External pressure

CerealKiller Kat71
on 6/22/18 6:48 pm
RNY on 12/31/13

You can lose a lot of weight by dumping the boyfriend.

Sounds like dead weight in your life.

We have the whole world waiting to tear us down -- those most intimate with us should be our best ally.

"What you eat in private, you wear in public." --- Kat

Donna L.
on 6/22/18 9:20 pm - Chicago, IL
Revision on 02/19/18

If people feel unhelpful around you, that says to me you have an idea of what would be helpful. Start there, and you will get closer to knowing what you want. And now lots of my philosophical blather:

Why is therapy unhelpful now? Saying something is unhelpful without specifying why is...unhelpful. Oh don't get me wrong, I am notoriously picky and perfectionist about therapists and find many inadequate. What, precisely, is unhelpful?

The last thing you need is advice, honestly. Advice is sympathetic and tends to be pandering. Therapy is empathic rather than sympathetic, and also should not be pandering. It should be client-centered - but it also should not just tell you what you want to hear.

As for your boyfriend, warning signs all over that like woah. If you are willing to get surgery to change your body partially because other people want you to, you must take a step back and ask why.

I actually am a big fan of body modification if done for self-empowerment. When it's done because others want it, that gives up autonomy to the other. Have you changed anything else because your boyfriend requested it? Financially? Career-wise? And so forth?

At any rate, the problem may be that whatever other people want you to do is largely irrelevant. Whatever advice anyone can give you is, similarly, irrelevant. The only thing that matters is what you need. Not what you want, not what other people think you want or need. So, that's the question:

What do you need?

And, I have the sense that it's not weight loss or an appearance change. It goes deeper...something goes unsatisfied and neglected, and no advice can fix that easily or quickly.

Also, nothing can really reset our thoughts. We can change our thoughts and then our behaviors and emotions will change. The brain doesn't get reset, though, outside of brain death, really. If you want to reset yourself, that tells me something is missing between you and yourself, and between you and those around you - a connection on a deeper level is missing or painful. It's an interesting way to put it...people are not whiteboards. The fingerprints of all we experience stay with us despite the changes we make.

What you must do rather than keep reaching for external solutions is do what you are avoiding: say no to the boyfriend. His response to that will tell you more than anything he has said previously.

And, a personal note:

Many years ago before I was in therapy, I didn't know who I was. I was in the midst of an emotionally abusive relationship. I had no identity. The process of regaining my identity was hard, like crawling over glass inch by inch, and my therapist never once told me who or what I was. I explored that on my own with some suggestions, but it took quite a long time to become assertive and gain independence. I did it by simply experimenting and trying different things. I made sure to deliberately practice *not* asking people for advice.
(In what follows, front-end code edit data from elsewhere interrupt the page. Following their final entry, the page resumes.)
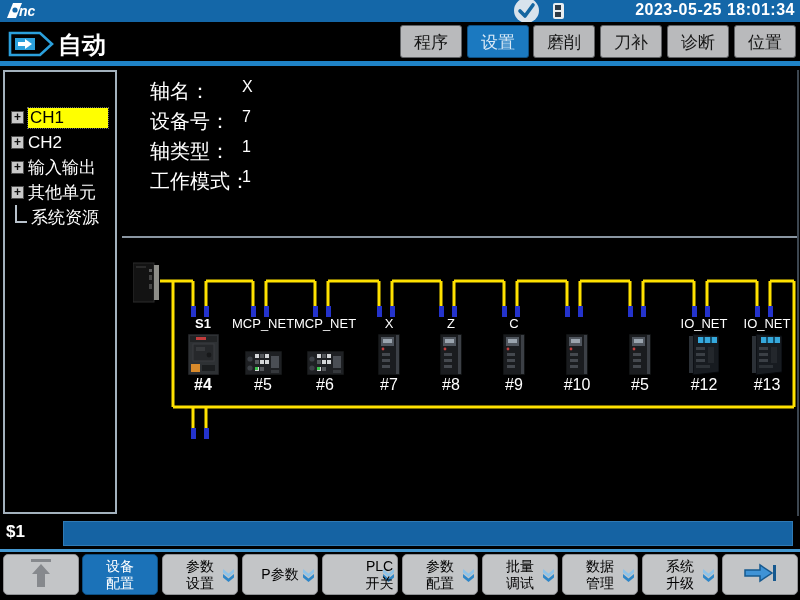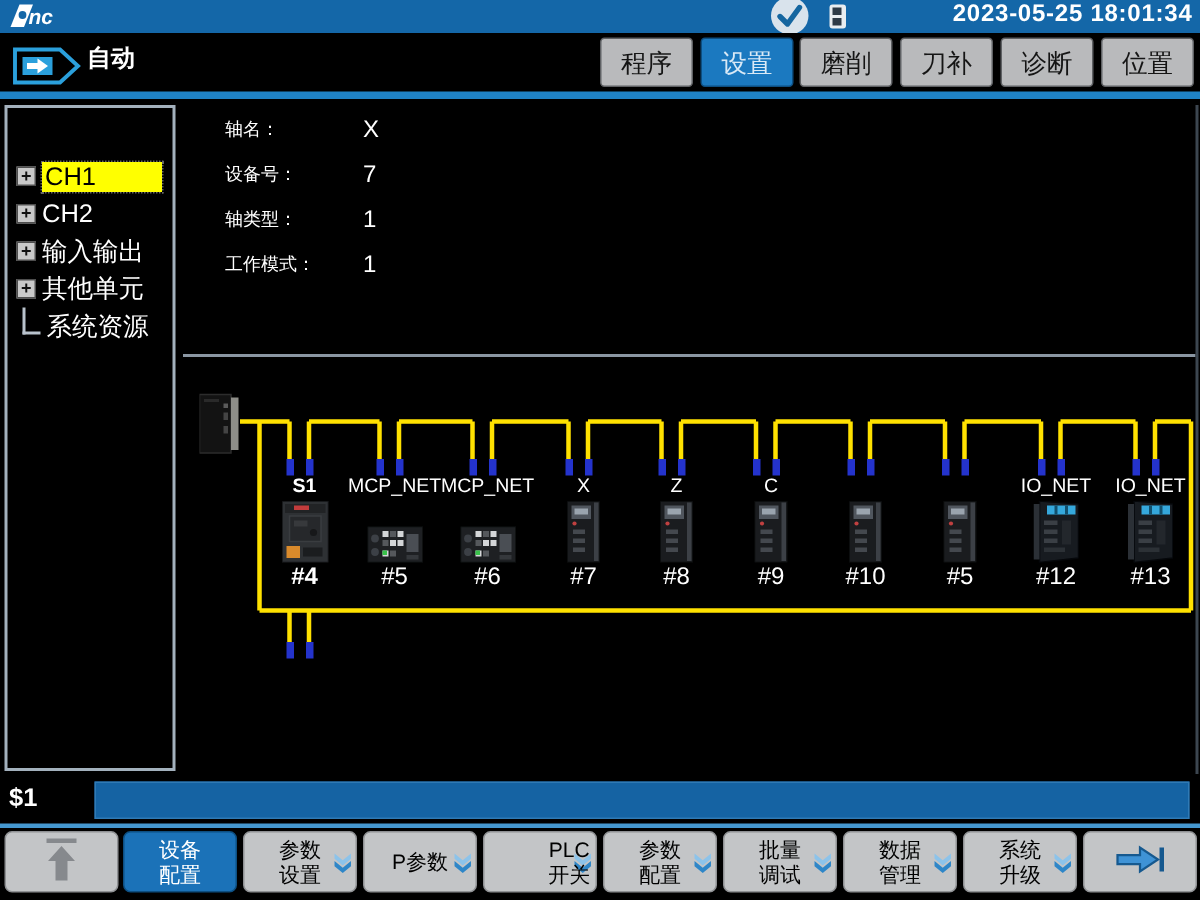--- a/index.html
+++ b/index.html
@@ -11,39 +11,39 @@
   .check-badge{position:absolute;left:514px;top:-2px;width:25px;height:25px;border-radius:50%;
                background:#d9e3ec;}
   .storage-icon{position:absolute;left:553px;top:3px;width:11px;height:16px;background:#e9edf0;
                 border-radius:2px;}
   .storage-icon i{position:absolute;left:2px;top:2px;width:6px;height:5px;background:#2e3a46;}
   .storage-icon b{position:absolute;left:2px;top:9px;width:6px;height:5px;background:#2e3a46;}
   .datetime{position:absolute;right:5px;top:1px;color:#fff;font-size:16px;font-weight:bold;letter-spacing:.5px;}
   
   .titlebar{position:absolute;left:0;top:22px;width:800px;height:39px;background:#000;}
   .mode-icon{position:absolute;left:8px;top:8px;}
-  .mode-label{position:absolute;left:58px;top:7px;color:#fff;font-size:16px;font-weight:bold;}
+  .mode-label{position:absolute;left:58px;top:7px;color:#fff;font-size:24px;font-weight:bold;}
   .tab{position:absolute;top:3px;width:62px;height:33px;background:#b9babc;border:1px solid #5f6164;
        border-radius:3px;color:#151515;font-size:17px;text-align:center;line-height:33px;box-sizing:border-box;}
   .tab.active{background:#1b79c0;border-color:#0d4f82;color:#d9e9f6;}
   .sep-top{position:absolute;left:0;top:61px;width:800px;height:5px;background:#1f83c6;}
   
   .sidebar{position:absolute;left:3px;top:70px;width:114px;height:444px;background:#000;
            border:2px solid #a3b1bd;box-sizing:border-box;}
   .tree{position:absolute;left:2px;top:33px;right:2px;}
   .tree-row{display:flex;align-items:center;height:25px;padding-left:4px;}
   .plus-box{width:13px;height:13px;background:#c9c9c9;border:1px solid #4e4e4e;color:#111;
             font-size:12px;line-height:11px;text-align:center;font-weight:bold;box-sizing:border-box;flex:0 0 13px;}
   .elbow{width:12px;height:16px;border-left:2px solid #b8c2cc;border-bottom:2px solid #b8c2cc;
          margin:-8px 0 0 4px;flex:0 0 10px;}
   .tree-label{color:#fff;font-size:17px;margin-left:4px;white-space:nowrap;}
   .tree-row.selected .tree-label{flex:1;background:#ffff00;color:#000;outline:1px dotted #666;
                                  margin-right:5px;padding-left:2px;}
   
-  .field-label{position:absolute;left:150px;color:#fff;font-size:12px;}
+  .field-label{position:absolute;left:150px;color:#fff;font-size:20px;}
   .field-value{position:absolute;left:242px;color:#fff;font-size:16px;}
   .divider-h{position:absolute;left:122px;top:236px;width:675px;height:2px;background:#8a96a2;}
   .edge-r{position:absolute;left:797px;top:70px;width:2px;height:446px;background:#3c4650;}
   
   #wires{position:absolute;left:0;top:0;width:800px;height:535px;pointer-events:none;}
   .dev-col{position:absolute;top:316px;width:62px;text-align:center;}
   .dev-name{height:16px;color:#fff;font-size:13px;white-space:nowrap;}
   .dev-art{height:43px;display:flex;align-items:flex-end;justify-content:center;}
   .dev-num{margin-top:1px;color:#fff;font-size:16px;}
   .host-box{position:absolute;left:133px;top:262px;}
That person is long-since dead. She was capricious, selfish, and empty. She was depressed and lifeless. It took effort to change my thoughts, effort that has taken years. And, this post may in fact be a strangely-worded sales pitch, however anyone reading this can benefit from this one fact:

The only one who can ever give us meaning, or answers, is ourselves. Not some corny named website. Not a book. Not a philosophy. Not even a therapist, whether it's me or anyone else.

Meaning and contentment come from accepting who we are where we are at. Changing ourselves without doing that, whether plastic surgery, WLS, or other body modifications, will never achieve that if we are not first content and accepting.

Acceptance doesn't mean we never change. It means we acknowledge where we are at, and where we are at relative to others around us. It can be alarming, painful, enlightening. No advice can get you there...only self-inquiry and challenging yourself will get you there.

I follow a ketogenic diet post-op. I also have a diagnosis of binge eating disorder. Feel free to ask me about either!

It is not that we have so little time but that we lose so much...the life we receive is not short but we make it so; we are not ill provided but use what we have wastefully. -- Seneca, On the Shortness of Life

Suz1812
on 7/4/18 12:58 pm

Sorry it took me some time to get back to y'all - but it takes some time to dump a boyfriend. Definitely feel like I've lost a the most unnecessary and unhealthy weight I had.

Thank you for all the great advice, and the conspiracy theories lol. Honestly, I was just reaching out to see if there was a generous interpretation to what my boyfriend was pushing me into, because I couldn't find one. Yes that was one of the suggestions that they gave me on that life advice site. I went to them trying to find a way to crawl out of my depression AND keep my BF. They really helped me to regain my bearings but some things are just too toxic to save.

Have a beautiful Wednesday!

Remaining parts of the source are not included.